From the records, report how many lines hold the word "some", with the number as the sole reply.

═════ STUDY MATERIAL ═════

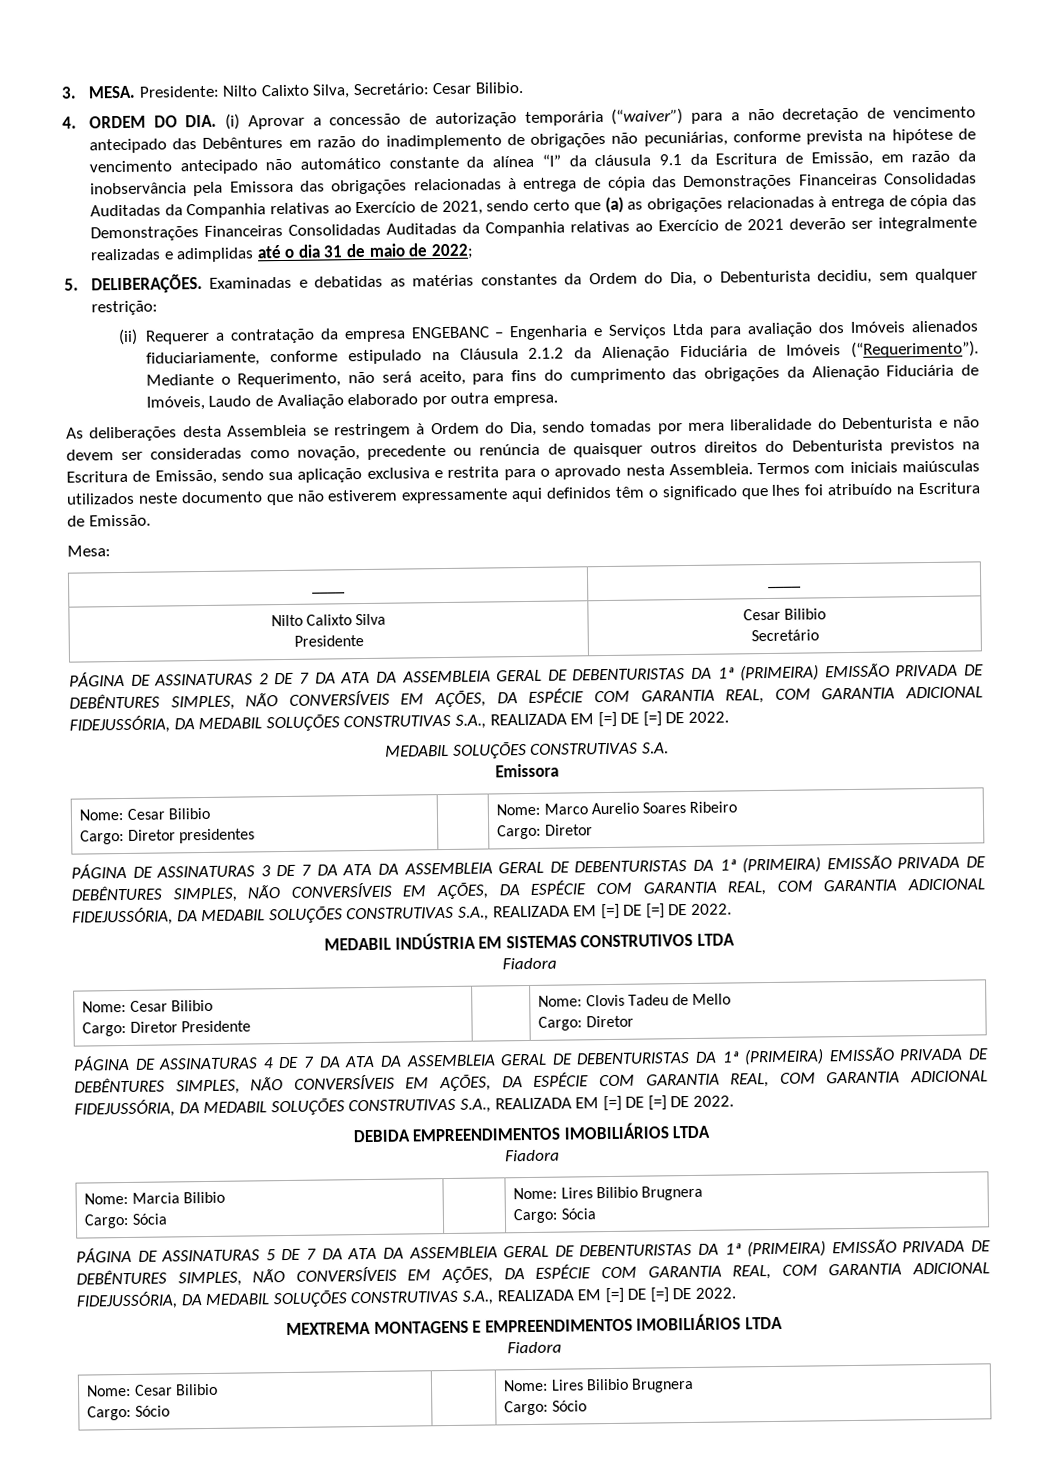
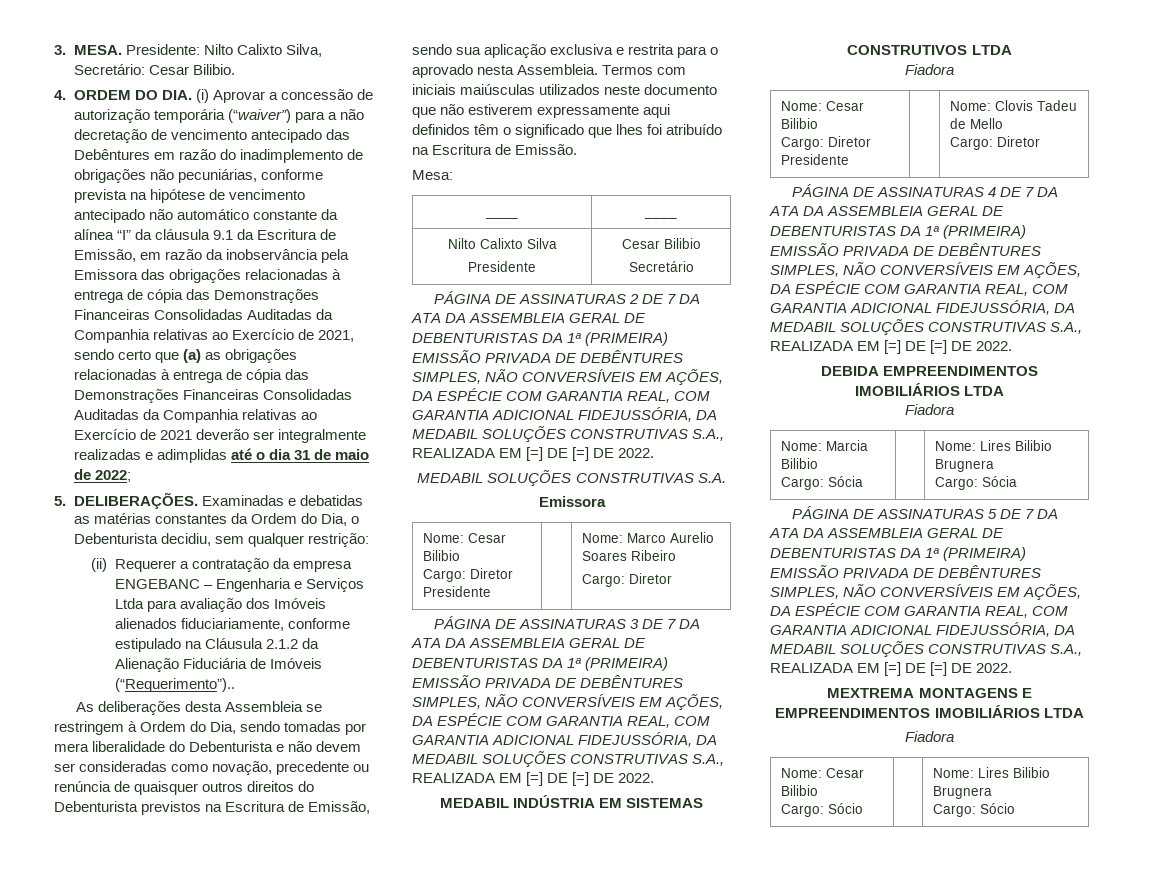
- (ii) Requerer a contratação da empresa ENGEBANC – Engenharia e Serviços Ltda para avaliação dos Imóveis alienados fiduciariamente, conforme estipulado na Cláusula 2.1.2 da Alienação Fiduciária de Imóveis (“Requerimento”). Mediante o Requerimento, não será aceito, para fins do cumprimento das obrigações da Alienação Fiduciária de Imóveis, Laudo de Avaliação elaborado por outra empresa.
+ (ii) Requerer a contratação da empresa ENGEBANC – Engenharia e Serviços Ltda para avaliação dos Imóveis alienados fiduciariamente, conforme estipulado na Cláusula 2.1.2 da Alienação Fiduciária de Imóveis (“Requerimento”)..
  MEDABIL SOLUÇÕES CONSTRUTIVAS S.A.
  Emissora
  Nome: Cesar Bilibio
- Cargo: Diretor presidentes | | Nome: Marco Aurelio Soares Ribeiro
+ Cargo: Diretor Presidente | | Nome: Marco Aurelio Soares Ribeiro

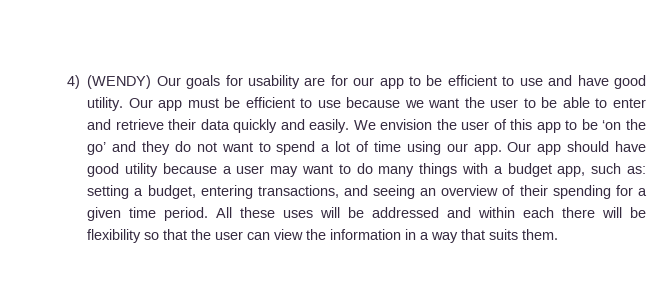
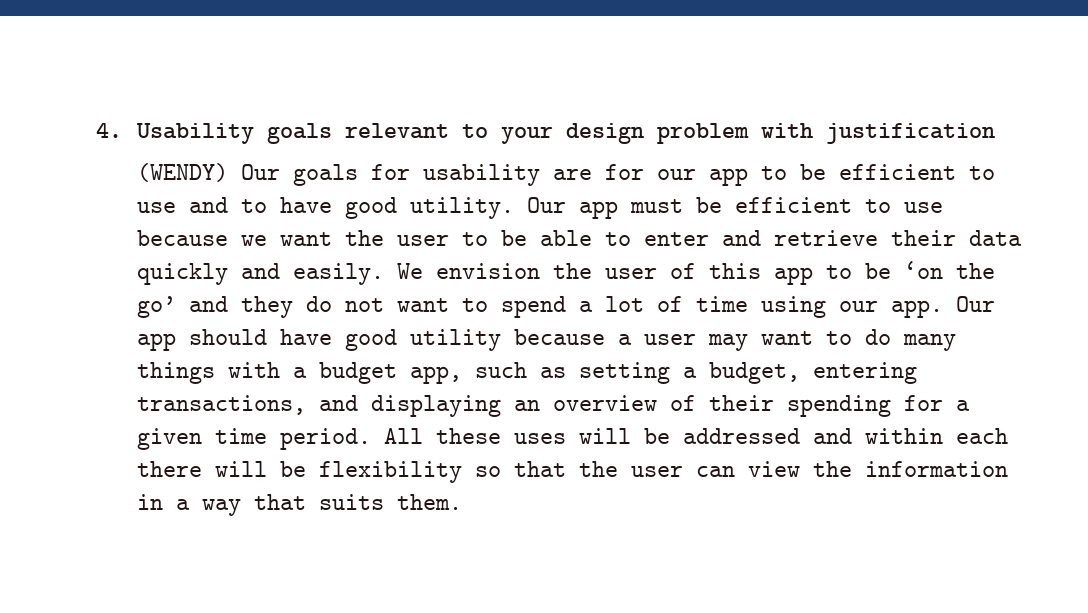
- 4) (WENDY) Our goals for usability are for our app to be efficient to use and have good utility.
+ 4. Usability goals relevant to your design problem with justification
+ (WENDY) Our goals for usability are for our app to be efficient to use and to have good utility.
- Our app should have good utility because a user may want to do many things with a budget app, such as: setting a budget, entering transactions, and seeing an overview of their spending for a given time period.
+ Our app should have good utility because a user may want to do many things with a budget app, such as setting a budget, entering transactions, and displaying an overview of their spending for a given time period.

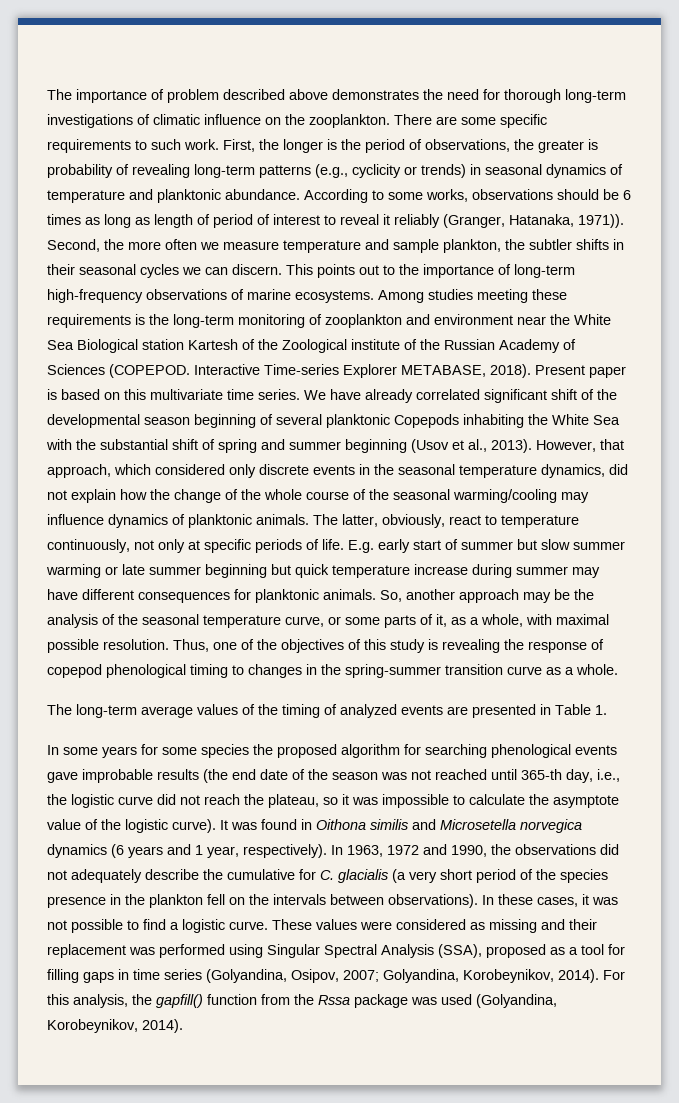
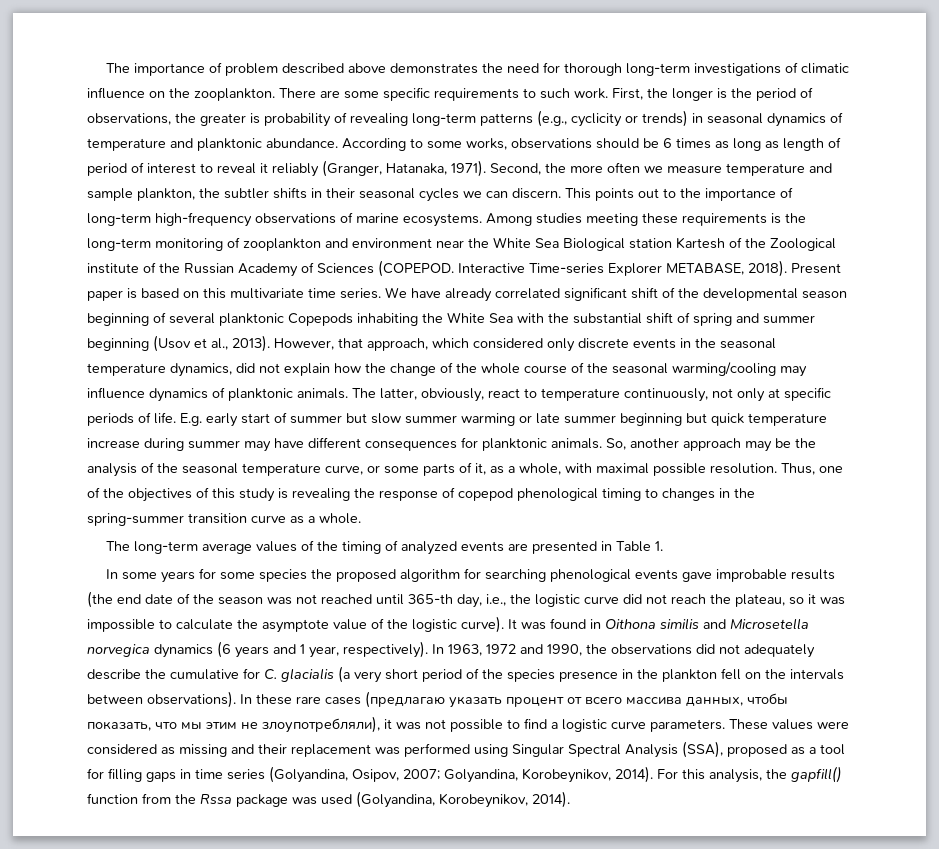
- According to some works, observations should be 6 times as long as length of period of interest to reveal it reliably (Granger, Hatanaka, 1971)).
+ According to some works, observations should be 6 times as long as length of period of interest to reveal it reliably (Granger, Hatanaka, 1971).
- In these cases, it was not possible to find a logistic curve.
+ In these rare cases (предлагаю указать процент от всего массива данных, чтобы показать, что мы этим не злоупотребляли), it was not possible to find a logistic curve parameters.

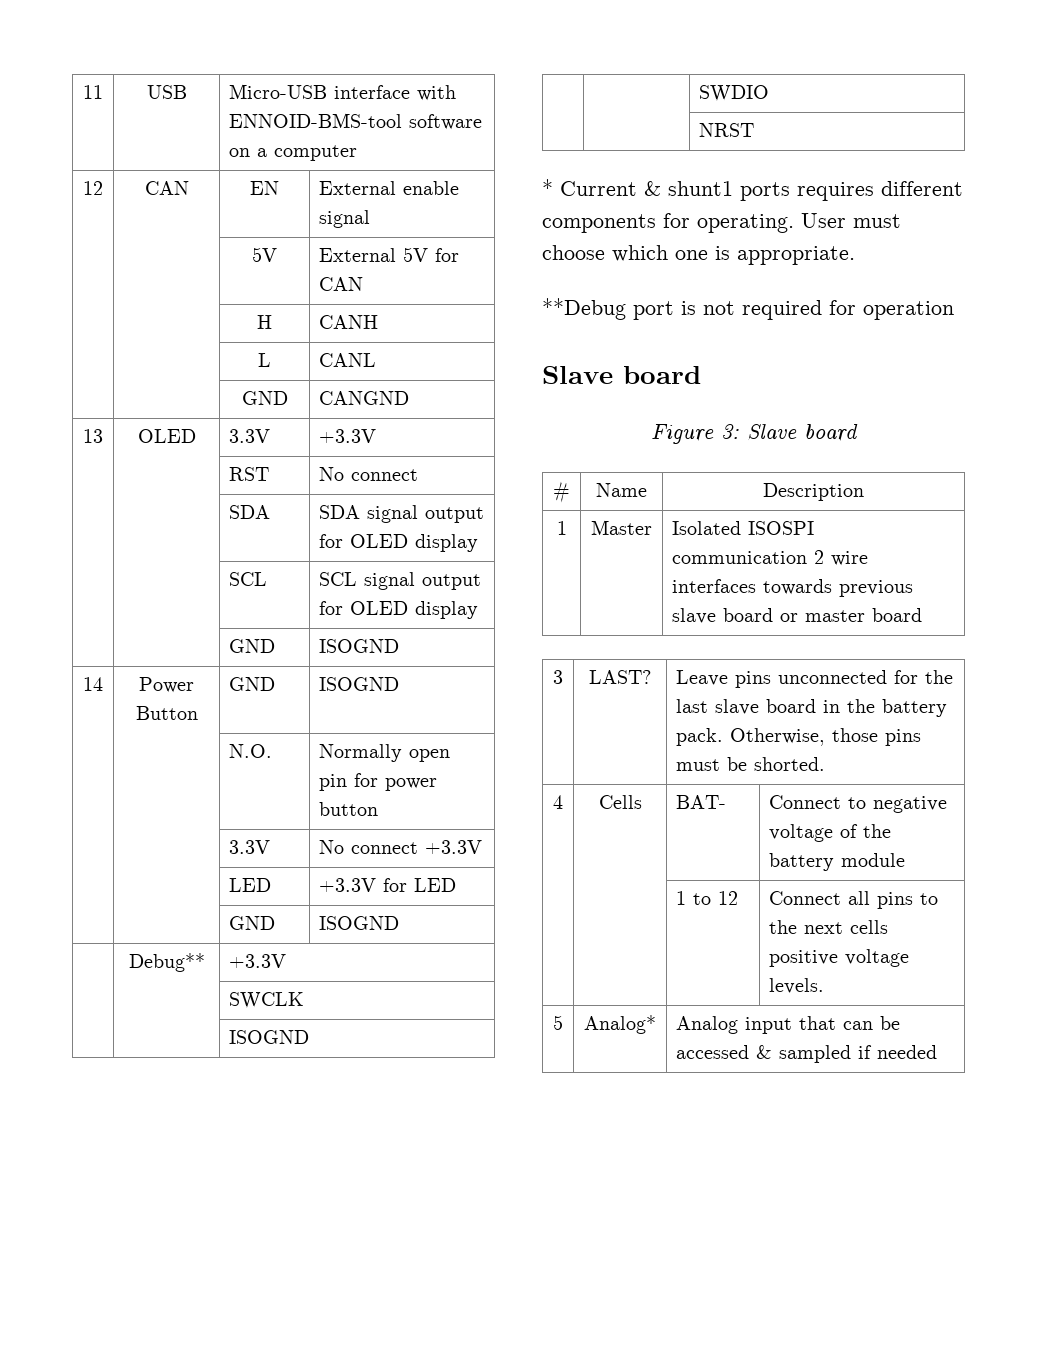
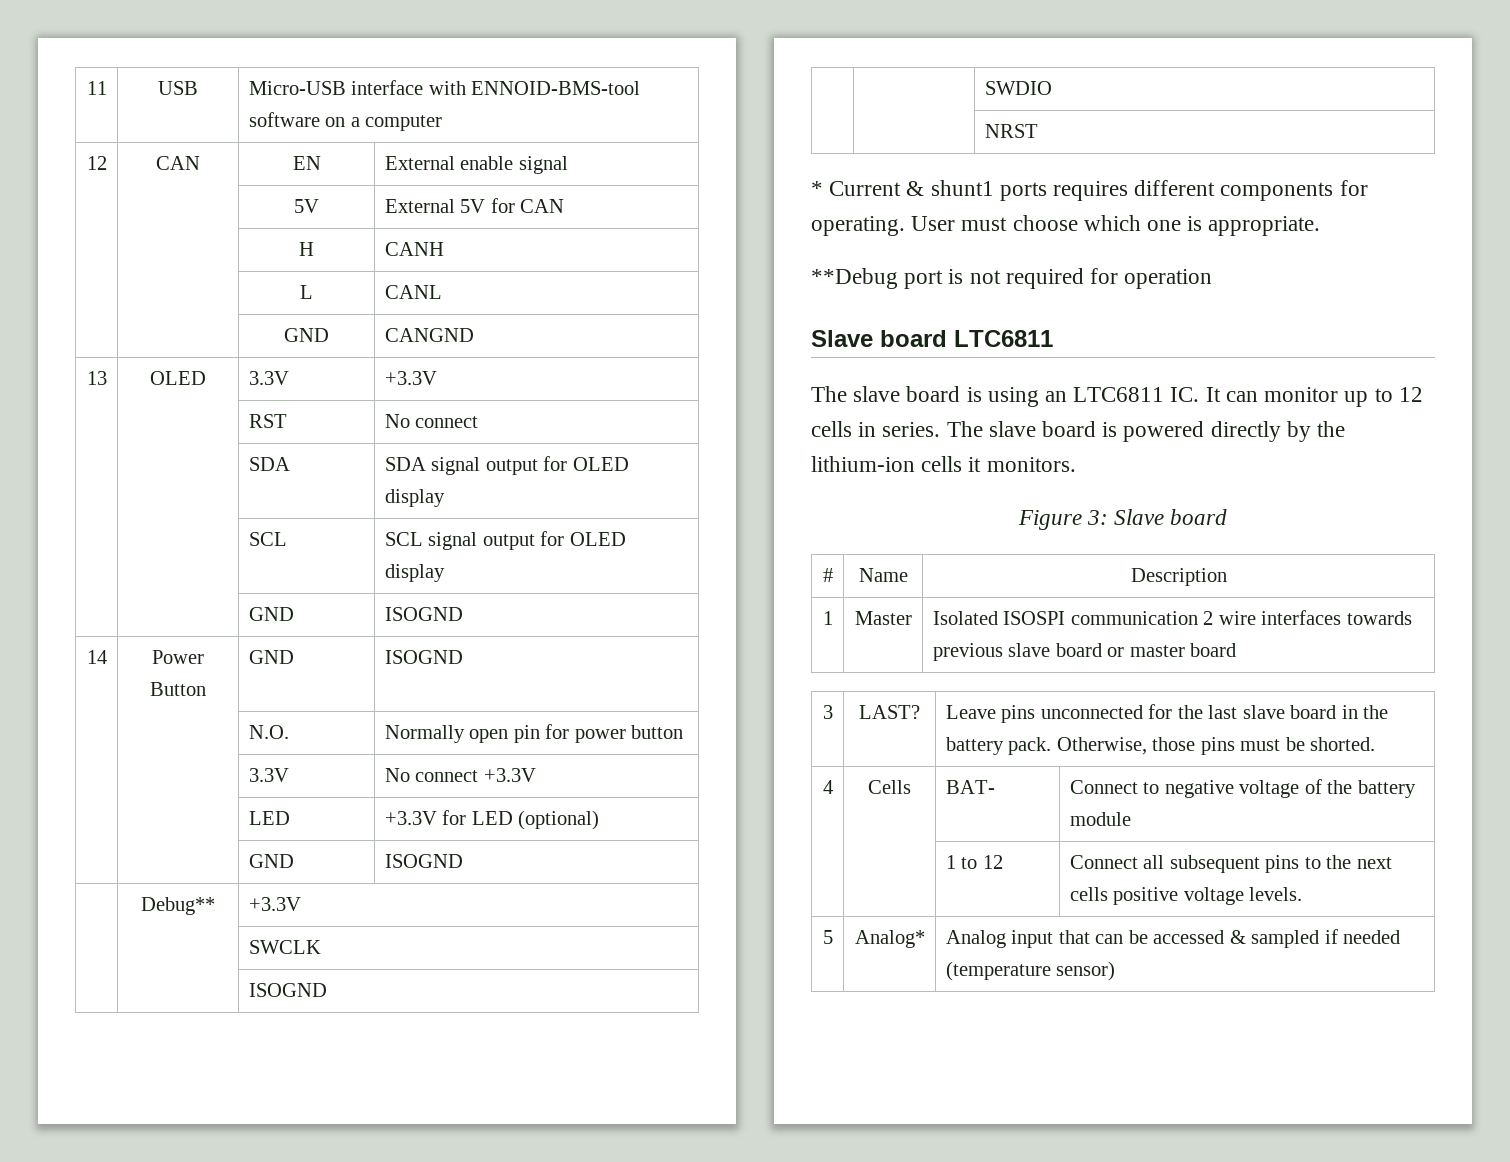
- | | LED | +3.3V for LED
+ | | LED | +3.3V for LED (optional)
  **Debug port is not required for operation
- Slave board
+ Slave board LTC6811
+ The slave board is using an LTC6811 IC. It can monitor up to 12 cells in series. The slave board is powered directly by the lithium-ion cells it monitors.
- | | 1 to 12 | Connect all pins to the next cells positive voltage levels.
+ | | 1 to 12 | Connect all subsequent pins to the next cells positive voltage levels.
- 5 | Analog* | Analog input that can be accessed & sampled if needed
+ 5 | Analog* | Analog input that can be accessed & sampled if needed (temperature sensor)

═════

- **EXERCISE SOLUTION**
2